The high-dose protocol of Robert F. Cathcart III, MD

One day, my next door neighbor came to my door and said her 5-year-old had scarfed down half a bottle of vitamin C chewables. She wondered, naturally, if there was danger. I asked if the child was showing any symptoms. She thought for a moment, and replied, "Well, his asthma went away." For asthma, Robert Cathcart, MD, recommended a daily vitamin C dosage of between 15,000 to 50,000 milligrams (mg), divided into eight doses. The doctor reported that he had seen this work again and again.

I first saw Dr. Cathcart on the Phil Donahue television show. Dr. Cathcart was seated on stage with five other guests, as Donahue moved about the studio audience soliciting their input that dominated the segment. Near the end of the program, Dr. Cathcart got a direct question about vitamin C. He answered with megadose-specific information for treating disease.
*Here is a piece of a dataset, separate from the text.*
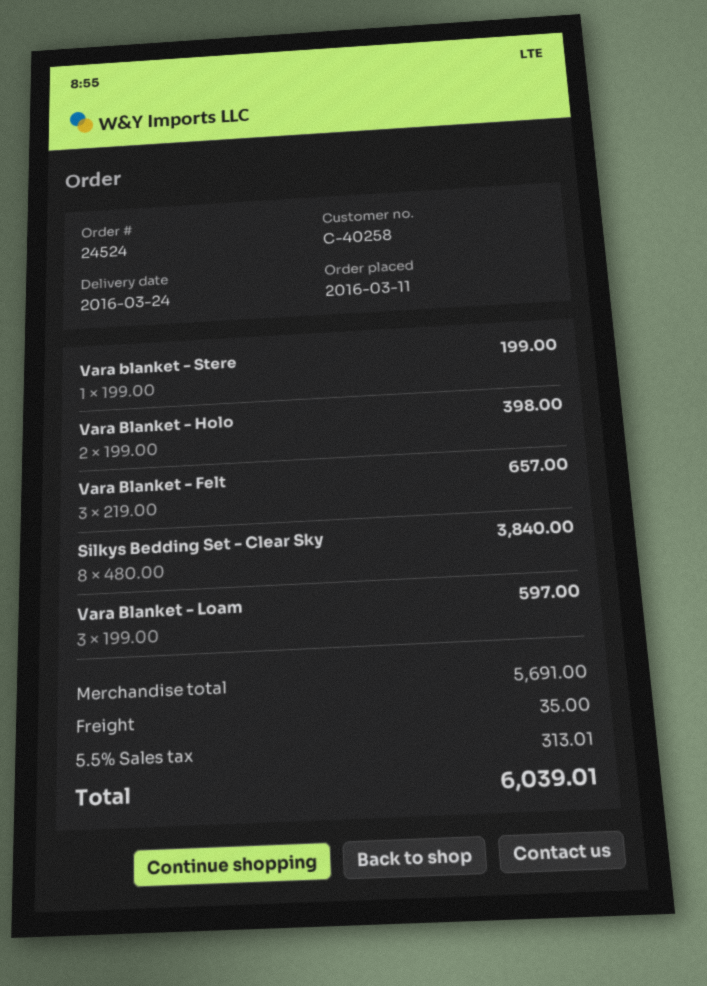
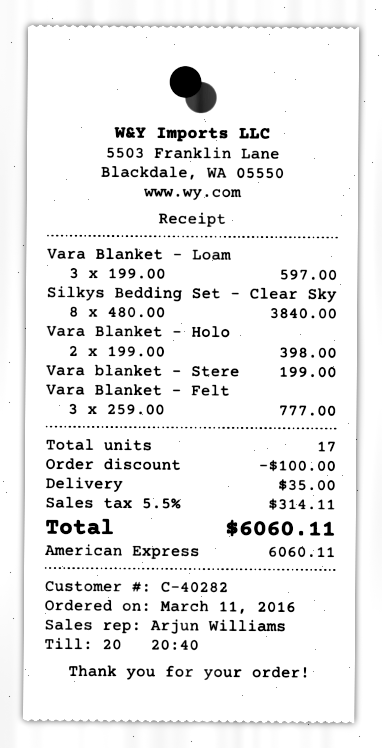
customer number: C-40258 -> C-40282
Vara Blanket - Felt: 3 x 219.00 = 657.00 -> 3 x 259.00 = 777.00
discount: none -> 100.00
tax: 5.5% = 313.01 -> 5.5% = 314.11
total: 6039.01 -> 6060.11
The audience erupted with questions, hands up all over. The show was already going to credits before he could answer further.

Impressed, I began to read about this man's work. I found that Cathcart looked at allergy, asthma, and many other conditions simply in terms of how much vitamin C it takes to cure them.

I had a client once who was allergic to everything, literally. She said that she'd tested out positive as allergic to 72 different substances. I'd never heard of that severe a condition before, and apparently, neither had her allergist. He said that she could take a "megadose" of perhaps 1,000 milligrams a day. It was not doing anything. I suggested she take vitamin C to bowel tolerance, and hold the C level just below the amount that caused loose stools. This turned out to be nearly 40,000 milligrams a day.

She took all the C she could hold. When retested, she was allergic to zero substances.

"Vitamin supplements are safe. I have never seen a serious reaction to vitamin supplements. Since 1969 I have taken over 2 tons of ascorbic acid myself. I have put over 20,000 patients on bowel tolerance doses of ascorbic acid without any serious problems, and with great benefit."

(Robert F. Cathcart, M.D., http://www.doctoryourself.com/omns/v02n07.shtml)

Here is a personal communication I received from Dr. Cathcart in June, 2006 on the subject of vitamin C, allergy, and drug reactions:

I believe that acute and chronic deficiency of vitamin C is necessary for anaphylactoid allergic reactions.

When I first moved to Incline Village, NV, in 1970, they were in the midst of a beta hemolytic strep epidemic. I gave at least 300 patients penicillin, ascorbic acid (to tolerance), and acidophilus. Not a single patient had an allergic reaction to the penicillin. It is my understanding that approximately 3% of patients who have not had reactions before will have them on subsequent exposures. One day a man, who had received the penicillin elsewhere without the vitamin C, came in with the typical urticarial skin rash all over. I seized the opportunity and gave him and intravenous injection of 20 grams of sodium ascorbate. In 15 minutes, the rash cleared. He instructed him to take bowel tolerance doses of ascorbic acid and like a good physician, I prescribed him some Benadryl. The next day he returned and asked me why I had wasted his money on the Benadrl because the rash had never come back.

I have treated many cases of hay fever and asthma. I have gotten many patients with asthma off steroids. I have never failed to have a patient with these allergic reactions to not markedly reduce or eliminate the need for other medications when they took bowel tolerance doses of ascorbic acid properly. One of the things that got me into massive doses of ascorbic acid was that it eliminated my having to take any antihistamines for my hay fever.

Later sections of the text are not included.